総合ランキング20(カッコ内は各スコアの順位)

ユニクロやローソンが上位に

 総合1位となったのはユニクロで、ローソン、無印良品が続いた。いずれもソーシャルメディア活用の先進企業として広く知られる銘柄だ。20位までを見てみると、ファストフードが4社入って最多。9位の日本サブウェイを筆頭に、マクドナルド(10位)、モスバーガー(11位)、ケンタッキーフライドチキン(15位)となった。

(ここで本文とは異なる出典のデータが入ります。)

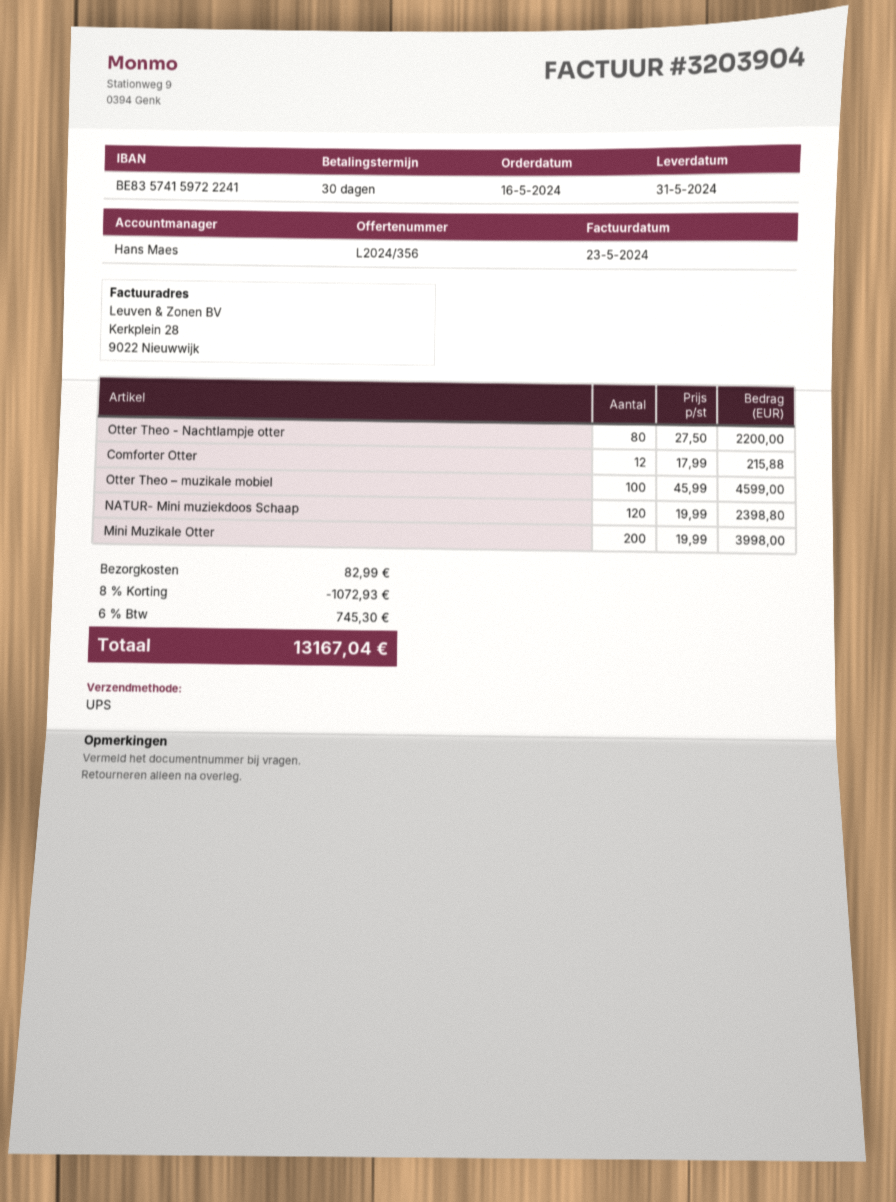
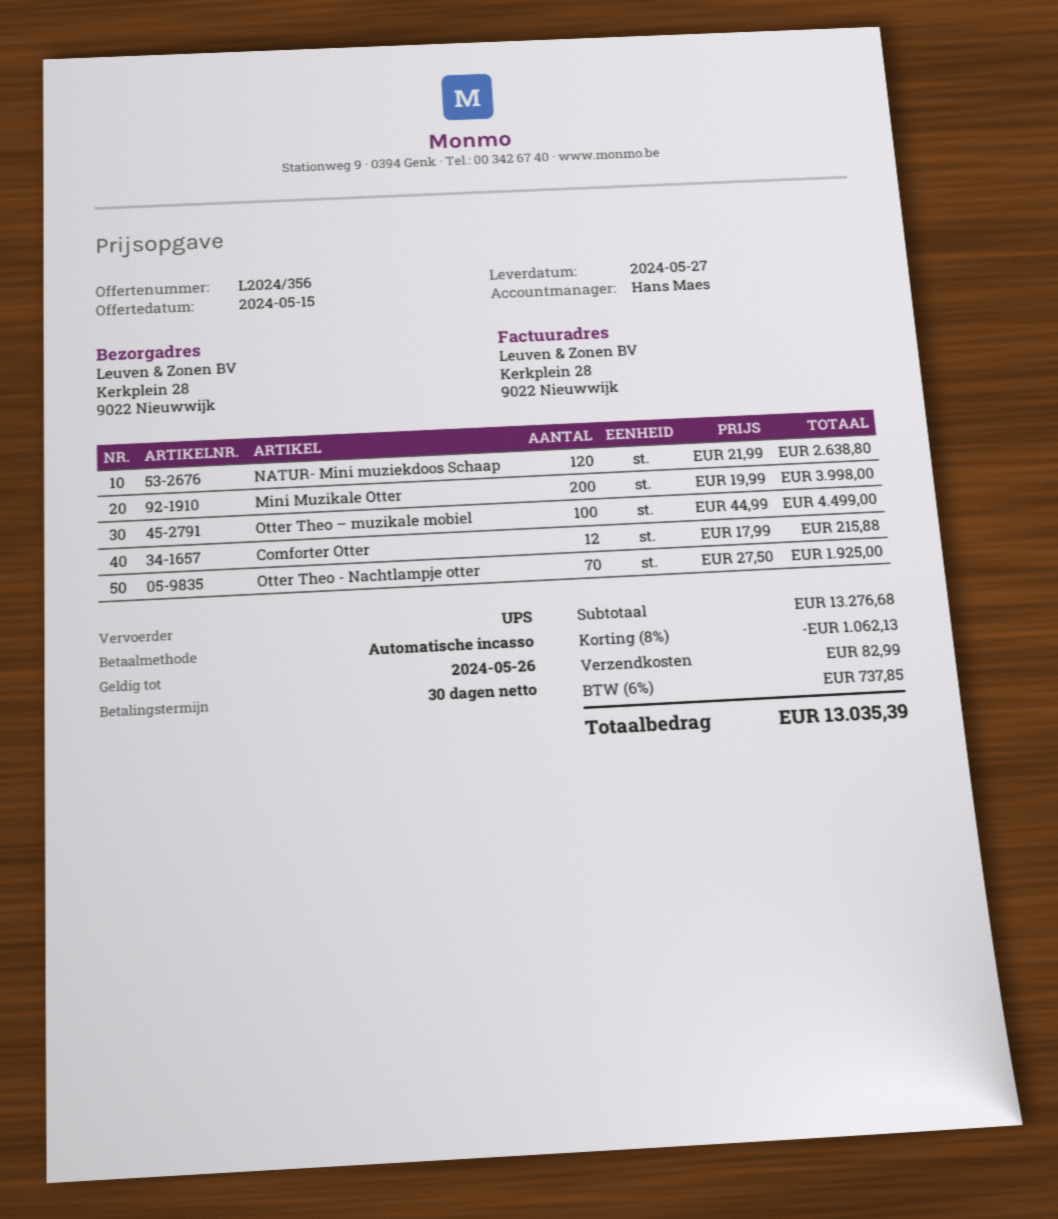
delivery date: 2024-05-31 -> 2024-05-27
Otter Theo - Nachtlampje otter: 80 x 27.50 = 2200.00 -> 70 x 27.50 = 1925.00
Otter Theo – muzikale mobiel: 100 x 45.99 = 4599.00 -> 100 x 44.99 = 4499.00
NATUR- Mini muziekdoos Schaap: 120 x 19.99 = 2398.80 -> 120 x 21.99 = 2638.80
discount: 8% = 1072.93 -> 8% = 1062.13
tax: 6% = 745.30 -> 6% = 737.85
total: 13167.04 -> 13035.39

 コンビニエンスストアからも3社がランクインし、ローソン以外にもファミリーマート(18位)、セブン-イレブン(20位)が入った。このほか飲料・ビール、自動車、航空、携帯電話など業界ごとのランキングは10~11ページに掲載した。

 単品の商品ブランドとしてランクインしたものもある。例えばザ・プレミアム・モルツ(13位)。独特の手法でソーシャルメディアをスムーズに購買につなげている。その秘訣の詳細は後日解説しよう。

 調査は、Facebookのファン数とTwitterのフォロワー数の合計値が高い100の企業・ブランドをまず抽出。それらが手掛けるソーシャルメディアが、どれだけ多くのファン数やフォロワー数を獲得しているかを「リーチスコア」とした。

 こうした企業サイドからの働きかけに呼応する形で、実際の一般消費者が商品購入やサービス利用をするように行動が変化したかどうかを、アンケート形式の「ソーシャルメディア利用者調査」から分析したのが「消費行動スコア」だ。日経BPコンサルティングの協力を得て、1万5164人もの有効回答を得た。

 「リーチスコア」と「消費行動スコア」を総合して偏差値化したのが「総合スコア」で、これに従い総合ランキングを作った。ランキング上位に入った企業はそれぞれに、うまくリーチを広げながら消費行動を誘発するようソーシャルメディアを使っている。総合スコアで81.0を得たユニクロは、その象徴的な存在だ。消費行動スコアが71.5、リーチスコアは85.1、いずれも高い数値をはじき出している。